* Task goal *
Which lines below contain the word "grados"? Copy each of them.

* Front-end code change data *
====

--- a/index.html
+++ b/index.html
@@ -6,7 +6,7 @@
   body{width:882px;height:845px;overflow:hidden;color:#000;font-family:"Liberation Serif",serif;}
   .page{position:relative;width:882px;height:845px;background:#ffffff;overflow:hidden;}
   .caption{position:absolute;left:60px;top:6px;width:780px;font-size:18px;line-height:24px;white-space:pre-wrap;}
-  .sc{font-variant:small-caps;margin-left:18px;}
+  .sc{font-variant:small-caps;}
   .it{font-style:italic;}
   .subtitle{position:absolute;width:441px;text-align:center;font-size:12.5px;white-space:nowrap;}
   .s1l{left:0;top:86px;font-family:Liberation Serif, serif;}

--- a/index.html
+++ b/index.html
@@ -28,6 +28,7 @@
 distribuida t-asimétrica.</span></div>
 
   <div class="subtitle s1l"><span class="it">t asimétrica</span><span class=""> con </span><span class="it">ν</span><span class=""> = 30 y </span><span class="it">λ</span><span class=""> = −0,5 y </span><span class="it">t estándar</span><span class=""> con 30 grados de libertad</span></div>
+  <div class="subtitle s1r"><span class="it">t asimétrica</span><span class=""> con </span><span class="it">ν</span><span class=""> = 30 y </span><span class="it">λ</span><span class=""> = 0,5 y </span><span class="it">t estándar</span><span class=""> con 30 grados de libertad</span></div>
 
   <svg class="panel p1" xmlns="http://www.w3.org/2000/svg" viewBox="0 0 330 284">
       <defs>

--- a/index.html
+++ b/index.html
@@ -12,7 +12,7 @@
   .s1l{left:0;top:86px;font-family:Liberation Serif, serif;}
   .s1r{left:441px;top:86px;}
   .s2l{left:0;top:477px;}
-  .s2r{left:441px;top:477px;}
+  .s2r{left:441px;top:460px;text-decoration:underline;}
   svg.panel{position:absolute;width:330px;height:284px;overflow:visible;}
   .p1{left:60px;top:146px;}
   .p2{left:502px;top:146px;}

====

* Worked solution *
   <div class="subtitle s1l"><span class="it">t asimétrica</span><span class=""> con </span><span class="it">ν</span><span class=""> = 30 y </span><span class="it">λ</span><span class=""> = −0,5 y </span><span class="it">t estándar</span><span class=""> con 30 grados de libertad</span></div>
+  <div class="subtitle s1r"><span class="it">t asimétrica</span><span class=""> con </span><span class="it">ν</span><span class=""> = 30 y </span><span class="it">λ</span><span class=""> = 0,5 y </span><span class="it">t estándar</span><span class=""> con 30 grados de libertad</span></div>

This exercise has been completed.